Default max model len cleanup

jakep-allenai · jakep-allenai · commit c63e97f6ccb1 · 2025-07-23T20:37:48.000Z
diff --git a/olmocr/pipeline.py b/olmocr/pipeline.py
@@ -207,6 +207,7 @@ async def apost(url, json_data):
 async def process_page(args, worker_id: int, pdf_orig_path: str, pdf_local_path: str, page_num: int) -> PageResult:
     COMPLETION_URL = f"http://localhost:{BASE_SERVER_PORT}/v1/chat/completions"
     MAX_RETRIES = args.max_page_retries
+    MODEL_MAX_CONTEXT = 16384
     TEMPERATURE_BY_ATTEMPT = [0.1, 0.1, 0.2, 0.3, 0.5, 0.8, 0.9, 1.0]

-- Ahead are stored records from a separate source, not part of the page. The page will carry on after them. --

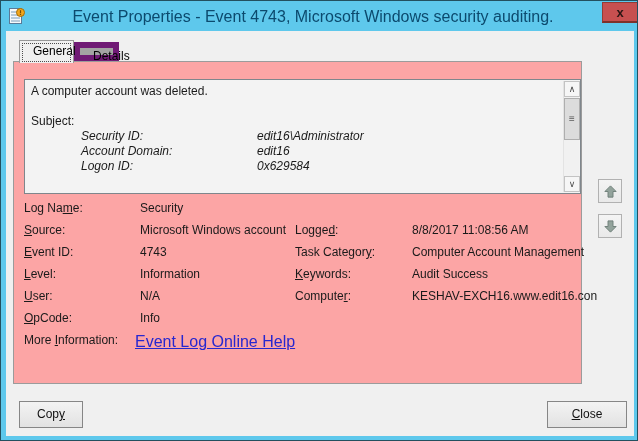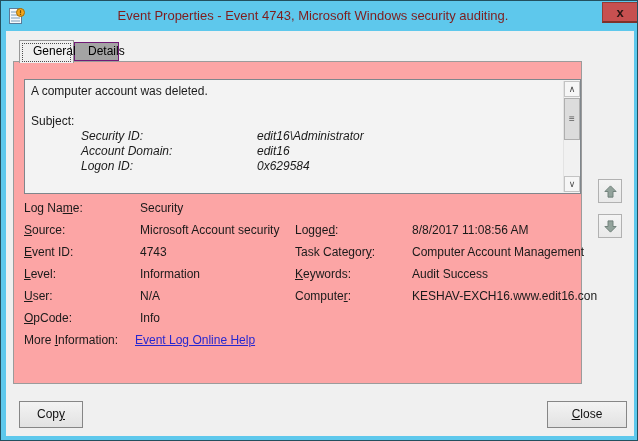--- a/index.html
+++ b/index.html
@@ -13,7 +13,7 @@
   #title-icon { position:absolute; left:7px; top:6px; width:18px; height:18px; }
   #window-title {
     position:absolute; left:30px; right:42px; top:7px; text-align:center;
-    font-size:13px; color:#7f1d1d; white-space:nowrap; overflow:hidden;
+    font-size:16px; color:#0c4a6e; white-space:nowrap; overflow:hidden;
   }
   #close-button {
     position:absolute; left:601px; top:1px; width:36px; height:21px;

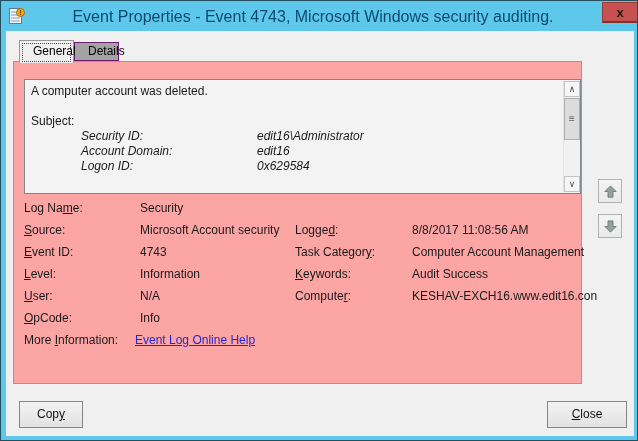--- a/index.html
+++ b/index.html
@@ -41,7 +41,7 @@
   }
   #tab-details {
     left:73px; top:41px; width:45px; height:19px; z-index:1;
-    background:#a3a3a3; border:1px solid #701a75;
+    background:#a3a3a3; border:6px solid #701a75;
     line-height:17px;
   }
   

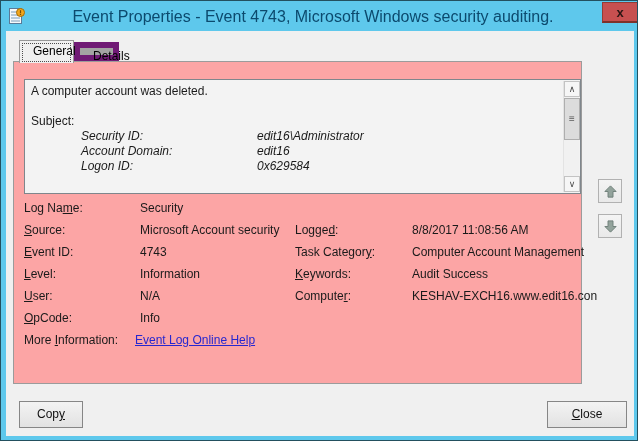--- a/index.html
+++ b/index.html
@@ -180,7 +180,7 @@
     </div>
     <div class="grow r1">
       <span class="glabel lrow-label"><span></span><span class="accel">S</span><span>ource:</span></span>
-      <span class="glabel lrow-value">Microsoft Account security</span>
+      <span class="glabel lrow-value">Microsoft Windows account</span>
     </div>
     <div class="grow r2">
       <span class="glabel lrow-label"><span></span><span class="accel">E</span><span>vent ID:</span></span>

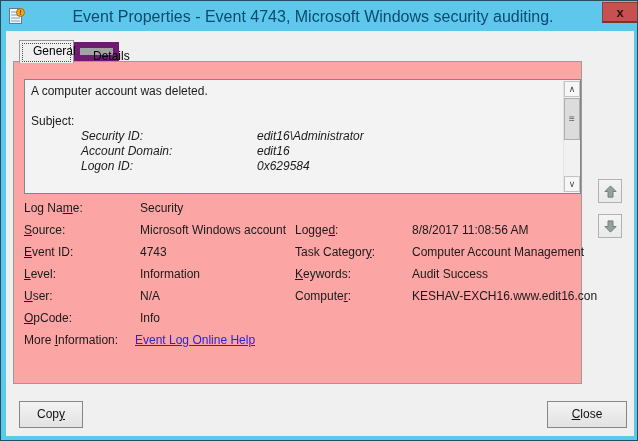--- a/index.html
+++ b/index.html
@@ -88,7 +88,7 @@
   .r0 { top:139px; } .r1 { top:161px; } .r2 { top:183px; }
   .r3 { top:205px; } .r4 { top:227px; } .r5 { top:249px; } .r6 { top:271px; }
   #help-link {
-    position:absolute; left:121px; top:271px; font-size:12px;
+    position:absolute; left:121px; top:271px; font-size:16px;
     color:#2727cf; text-decoration:underline; cursor:pointer; white-space:nowrap;
   }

     exponential_backoffs = 0
     local_anchor_text_len = args.target_anchor_text_len
@@ -245,10 +246,10 @@ async def process_page(args, worker_id: int, pdf_orig_path: str, pdf_local_path:
 
             base_response_data = json.loads(response_body)
 
-            if base_response_data["usage"]["total_tokens"] > args.model_max_context:
+            if base_response_data["usage"]["total_tokens"] > MODEL_MAX_CONTEXT:
                 local_anchor_text_len = max(1, local_anchor_text_len // 2)
                 logger.info(f"Reducing anchor text len to {local_anchor_text_len} for {pdf_orig_path}-{page_num}")
-                raise ValueError("Response exceeded model_max_context, cannot use this response")
+                raise ValueError(f"Response exceeded model_max_context of {MODEL_MAX_CONTEXT}, cannot use this response")
 
             if base_response_data["choices"][0]["finish_reason"] != "stop":
                 local_anchor_text_len = max(1, local_anchor_text_len // 2)
@@ -1023,13 +1024,8 @@ async def main():
     )
 
     parser.add_argument("--gpu-memory-utilization", type=float, help="Fraction of VRAM vLLM may pre-allocate for KV-cache " "(passed through to vllm serve).")
-    parser.add_argument(
-        "--max_model_len",
-        type=int,
-        help="Upper bound (tokens) vLLM will allocate KV-cache for; " "passed through to vllm serve as --max-model-len.",
-    )
+    parser.add_argument("--max_model_len", type=int, default=16384, help="Upper bound (tokens) vLLM will allocate KV-cache for, lower if VLLM won't start")
 
-    parser.add_argument("--model_max_context", type=int, default="8192", help="Maximum context length that the model was fine tuned under")
     parser.add_argument("--target_longest_image_dim", type=int, help="Dimension on longest side to use for rendering the pdf pages", default=1288)
     parser.add_argument("--target_anchor_text_len", type=int, help="Maximum amount of anchor text to use (characters), not used for new models", default=-1)
     parser.add_argument("--guided_decoding", action="store_true", help="Enable guided decoding for model YAML type outputs")